Repeat word for word the lines from the top of the records through the line containing "from Docker Hub.", and skip the pictures.

Saved data entries:
>>>>
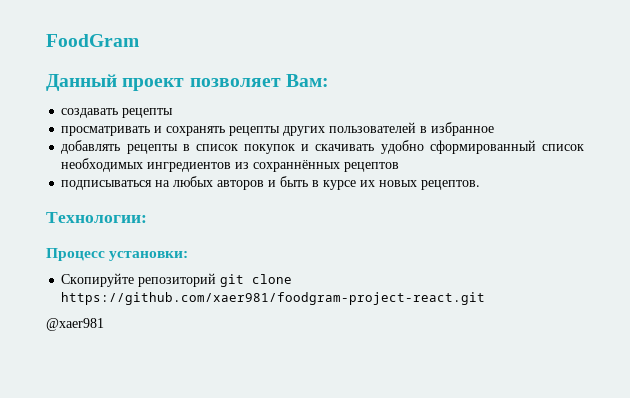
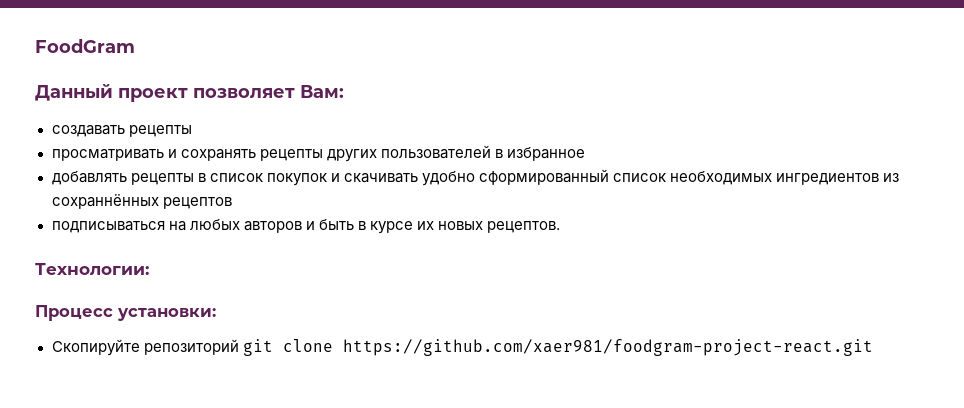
- @xaer981

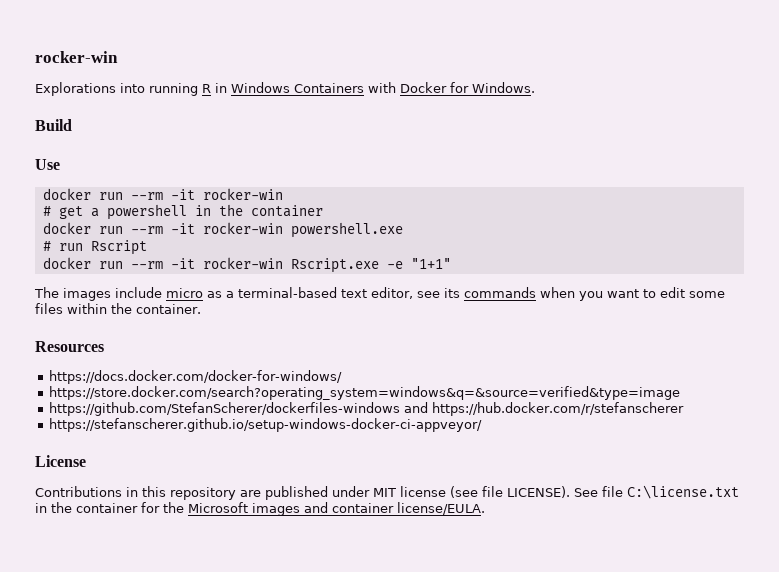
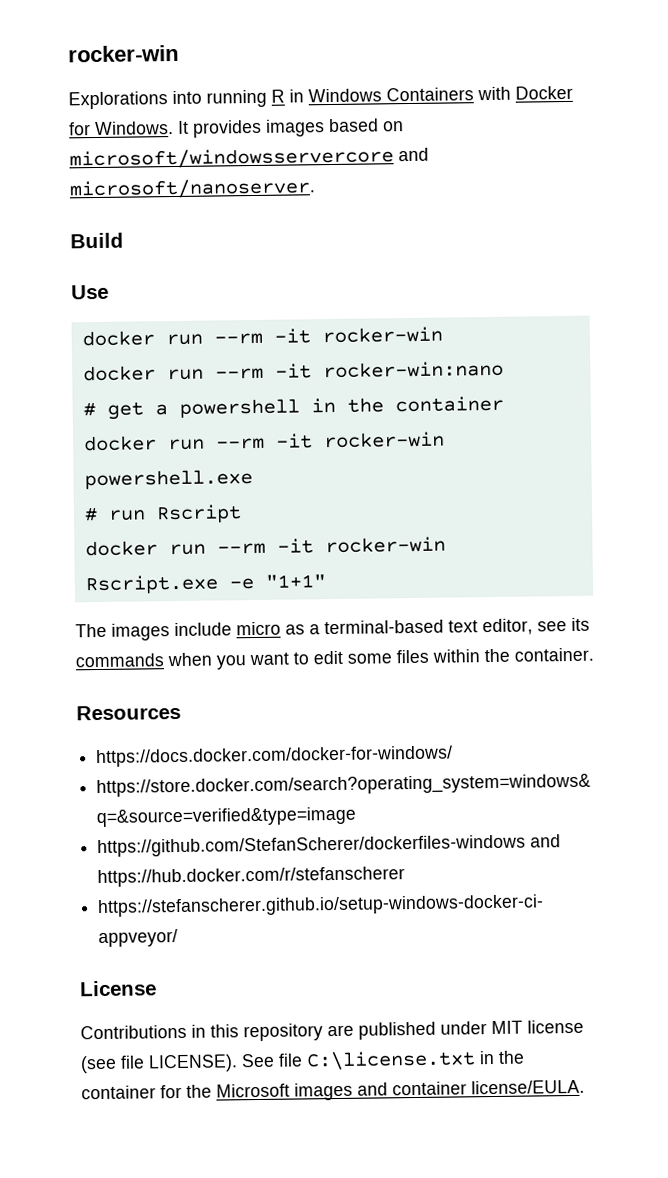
+ It provides images based on microsoft/windowsservercore and microsoft/nanoserver.
+ docker run --rm -it rocker-win:nano

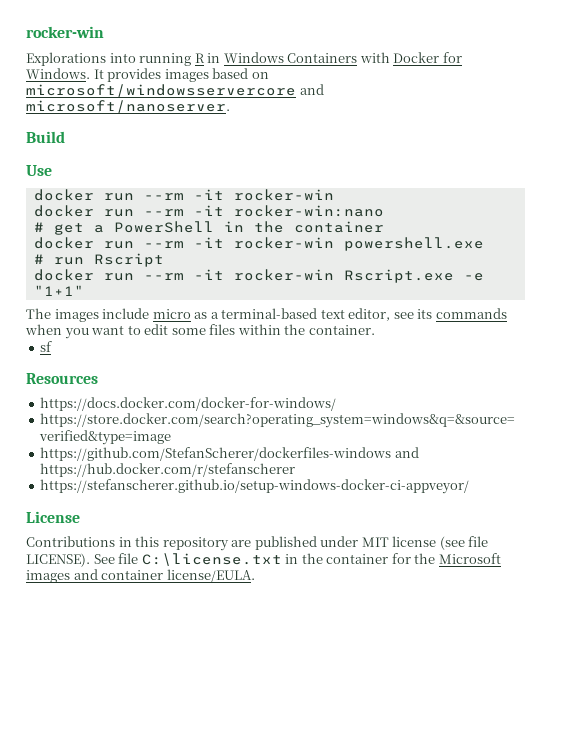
- # get a powershell in the container
+ # get a PowerShell in the container
+ sf

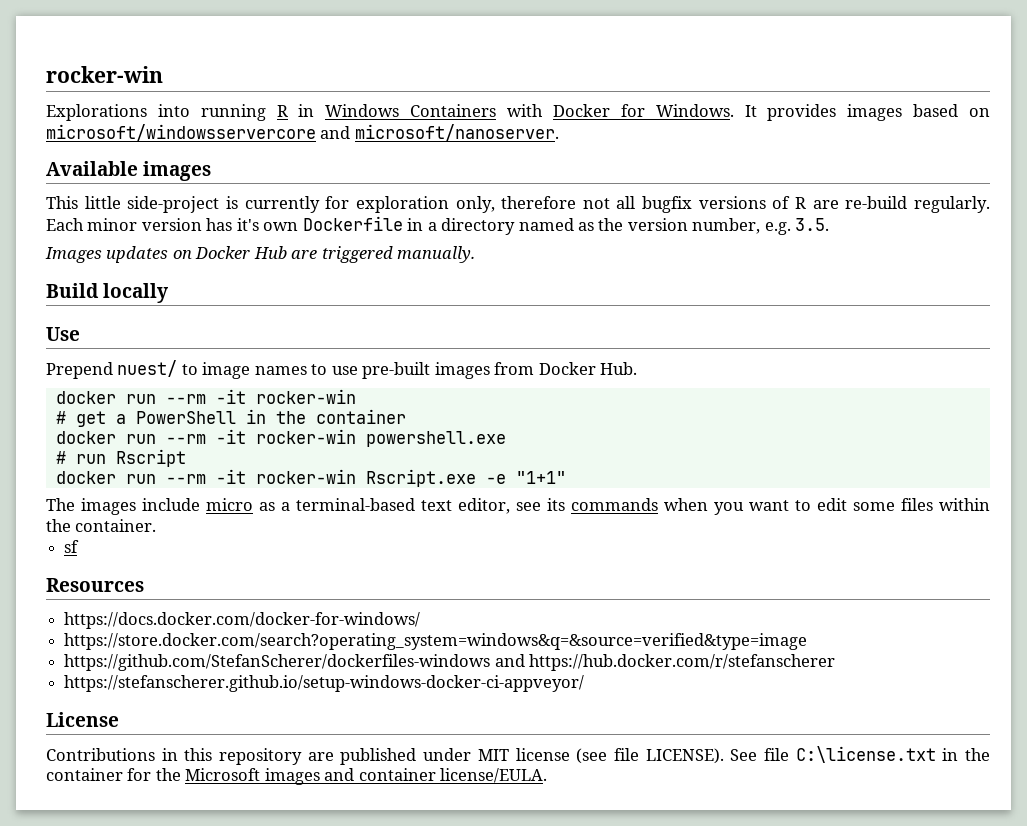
+ Available images
+ This little side-project is currently for exploration only, therefore not all bugfix versions of R are re-build regularly. Each minor version has it's own Dockerfile in a directory named as the version number, e.g. 3.5.
+ Images updates on Docker Hub are triggered manually.
- Build
+ Build locally
  Use
+ Prepend nuest/ to image names to use pre-built images from Docker Hub.
  docker run --rm -it rocker-win
- docker run --rm -it rocker-win:nano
<<<<
◆ Answer to the exercise:
- @xaer981

+ It provides images based on microsoft/windowsservercore and microsoft/nanoserver.
+ docker run --rm -it rocker-win:nano

- # get a powershell in the container
+ # get a PowerShell in the container
+ sf

+ Available images
+ This little side-project is currently for exploration only, therefore not all bugfix versions of R are re-build regularly. Each minor version has it's own Dockerfile in a directory named as the version number, e.g. 3.5.
+ Images updates on Docker Hub are triggered manually.
- Build
+ Build locally
  Use
+ Prepend nuest/ to image names to use pre-built images from Docker Hub.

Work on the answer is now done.